Where the data below shows a picture, leave that picture out and copy the rest exactly.

Items listed in a dataset:
+ + + +

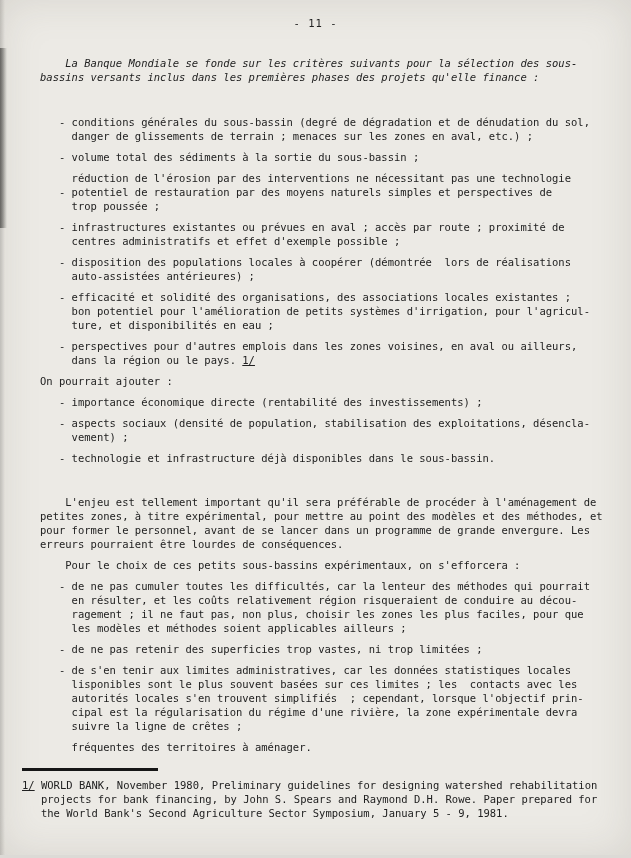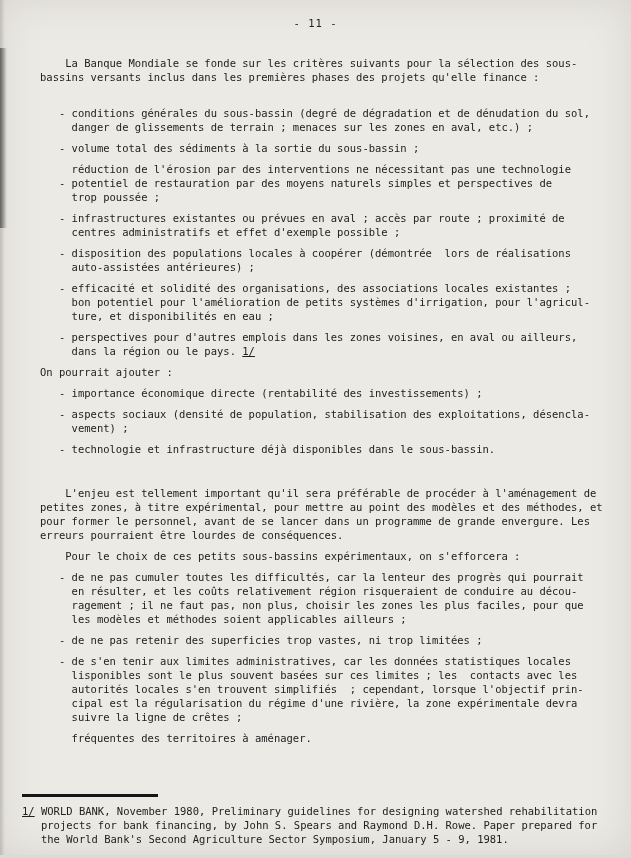--- a/index.html
+++ b/index.html
@@ -38,7 +38,7 @@
   }
   .ln { white-space: pre; }
   .block { margin-bottom: 7px; }
-  .gap-lg { margin-bottom: 22px; }
+  .gap-lg { margin-bottom: 31px; font-style: italic; }
   .gap-xl { margin-bottom: 30px; }
   .u { text-decoration: underline; }
   .footnote {

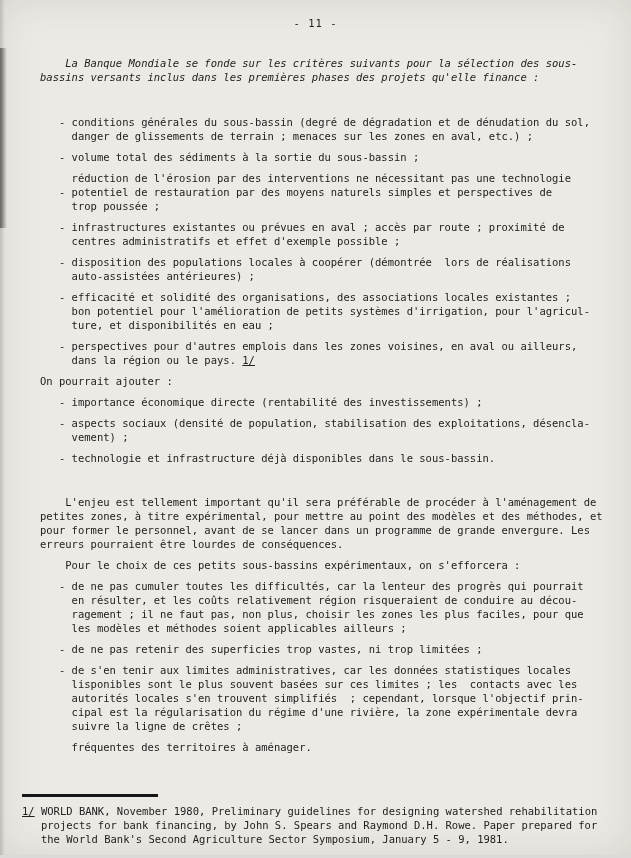--- a/index.html
+++ b/index.html
@@ -125,7 +125,7 @@
     </div>
 
     <div class="block">
-      <div class="ln">   - de ne pas cumuler toutes les difficultés, car la lenteur des progrès qui pourrait</div>
+      <div class="ln">   - de ne pas cumuler toutes les difficultés, car la lenteur des méthodes qui pourrait</div>
       <div class="ln">     en résulter, et les coûts relativement région risqueraient de conduire au décou-</div>
       <div class="ln">     ragement ; il ne faut pas, non plus, choisir les zones les plus faciles, pour que</div>
       <div class="ln">     les modèles et méthodes soient applicables ailleurs ;</div>

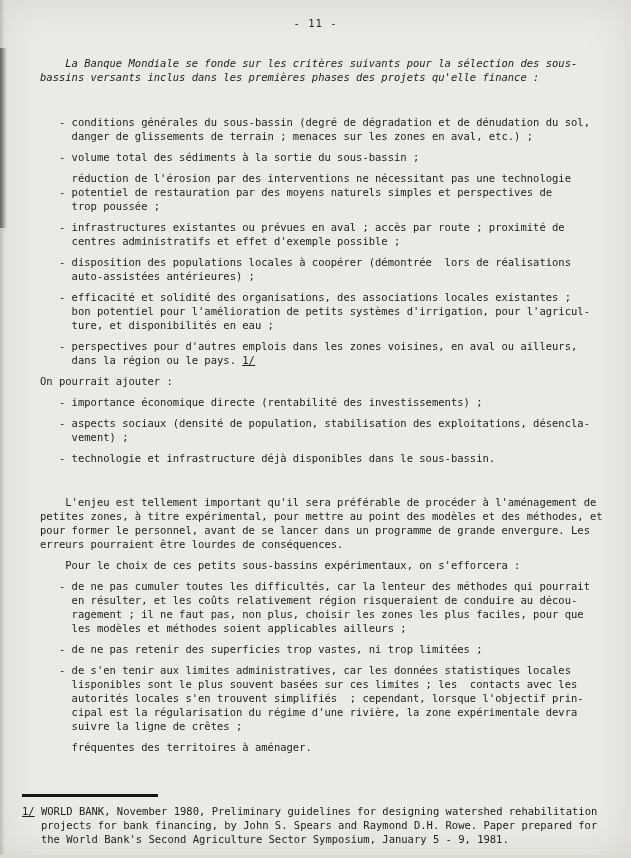--- a/index.html
+++ b/index.html
@@ -43,7 +43,7 @@
   .u { text-decoration: underline; }
   .footnote {
     position: absolute;
-    left: 22px; top: 794px;
+    left: 22px; top: 768px;
     width: 600px;
   }
   .fn-rule {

+ + + +

Finished task:
--- a/index.html
+++ b/index.html
@@ -38,7 +38,7 @@
   }
   .ln { white-space: pre; }
   .block { margin-bottom: 7px; }
-  .gap-lg { margin-bottom: 22px; }
+  .gap-lg { margin-bottom: 31px; font-style: italic; }
   .gap-xl { margin-bottom: 30px; }
   .u { text-decoration: underline; }
   .footnote {

--- a/index.html
+++ b/index.html
@@ -125,7 +125,7 @@
     </div>
 
     <div class="block">
-      <div class="ln">   - de ne pas cumuler toutes les difficultés, car la lenteur des progrès qui pourrait</div>
+      <div class="ln">   - de ne pas cumuler toutes les difficultés, car la lenteur des méthodes qui pourrait</div>
       <div class="ln">     en résulter, et les coûts relativement région risqueraient de conduire au décou-</div>
       <div class="ln">     ragement ; il ne faut pas, non plus, choisir les zones les plus faciles, pour que</div>
       <div class="ln">     les modèles et méthodes soient applicables ailleurs ;</div>

--- a/index.html
+++ b/index.html
@@ -43,7 +43,7 @@
   .u { text-decoration: underline; }
   .footnote {
     position: absolute;
-    left: 22px; top: 794px;
+    left: 22px; top: 768px;
     width: 600px;
   }
   .fn-rule {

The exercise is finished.